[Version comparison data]

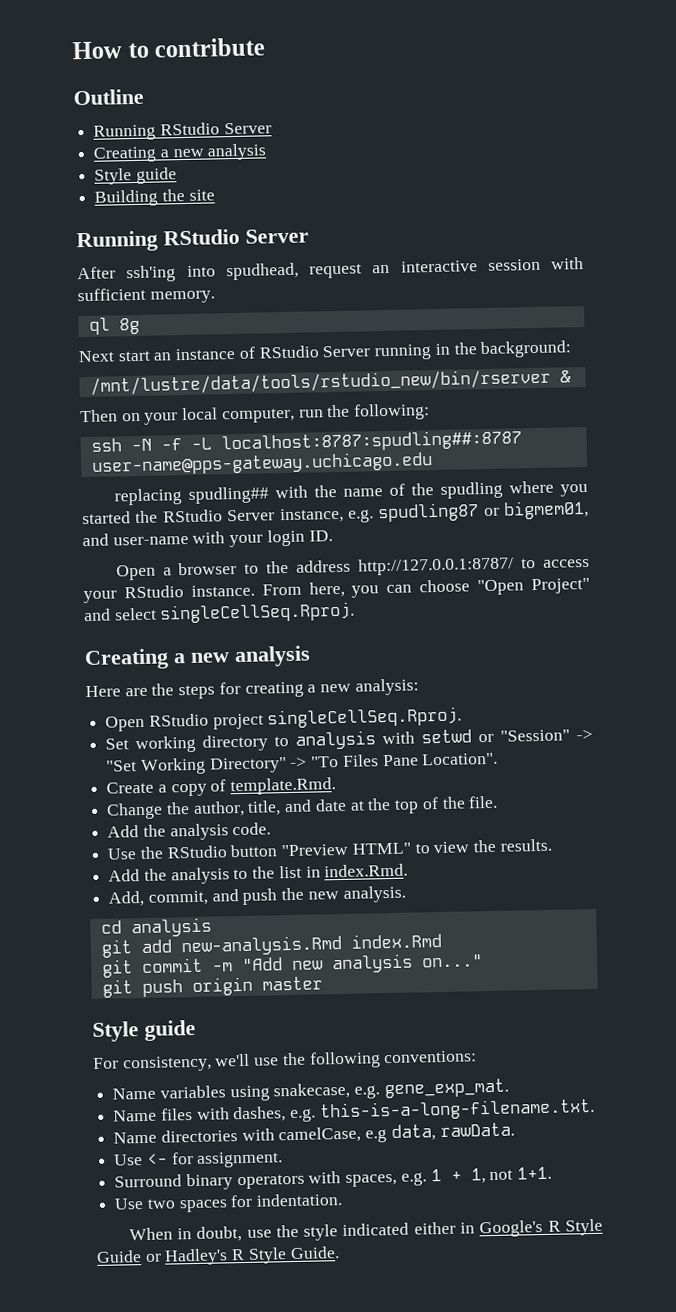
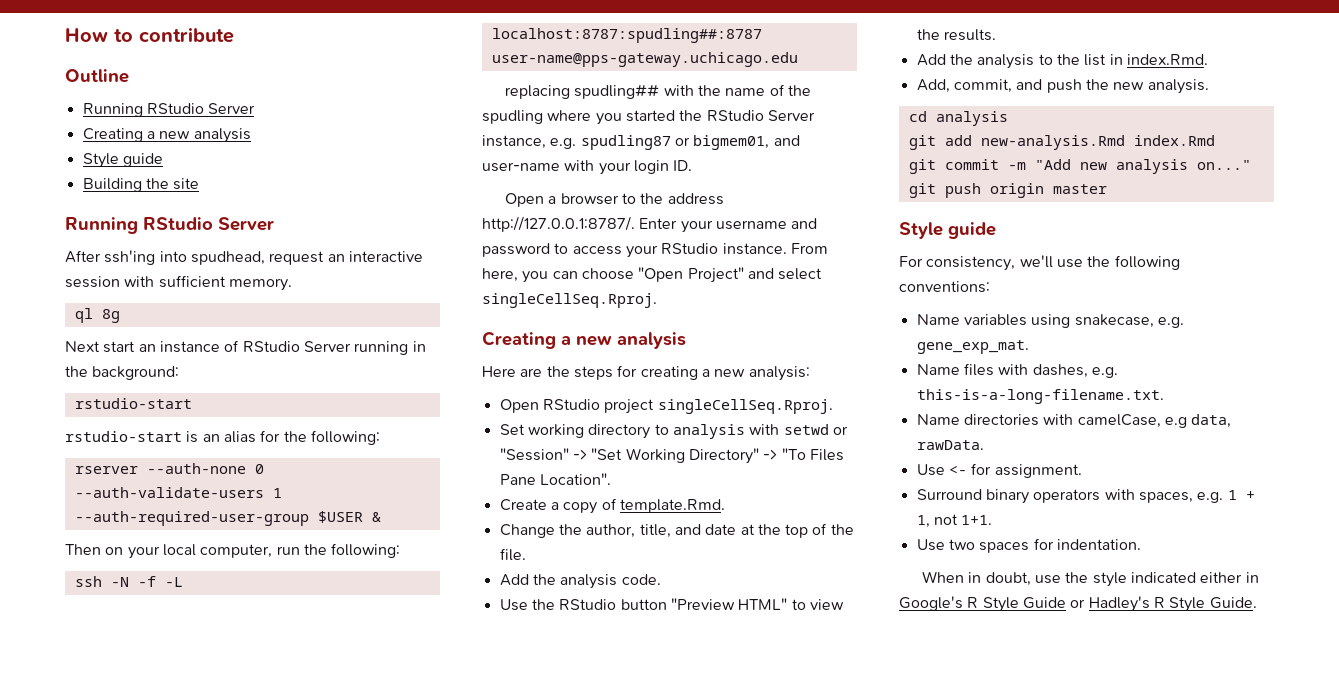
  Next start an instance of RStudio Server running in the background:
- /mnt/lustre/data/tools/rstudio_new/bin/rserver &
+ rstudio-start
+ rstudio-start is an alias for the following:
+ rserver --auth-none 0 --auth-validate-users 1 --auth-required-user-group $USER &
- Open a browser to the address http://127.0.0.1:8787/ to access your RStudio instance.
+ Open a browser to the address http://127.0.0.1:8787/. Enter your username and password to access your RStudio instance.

What to work on => Drop the images and quote the entries word for word.

Response to this exercise =>
  Next start an instance of RStudio Server running in the background:
- /mnt/lustre/data/tools/rstudio_new/bin/rserver &
+ rstudio-start
+ rstudio-start is an alias for the following:
+ rserver --auth-none 0 --auth-validate-users 1 --auth-required-user-group $USER &
- Open a browser to the address http://127.0.0.1:8787/ to access your RStudio instance.
+ Open a browser to the address http://127.0.0.1:8787/. Enter your username and password to access your RStudio instance.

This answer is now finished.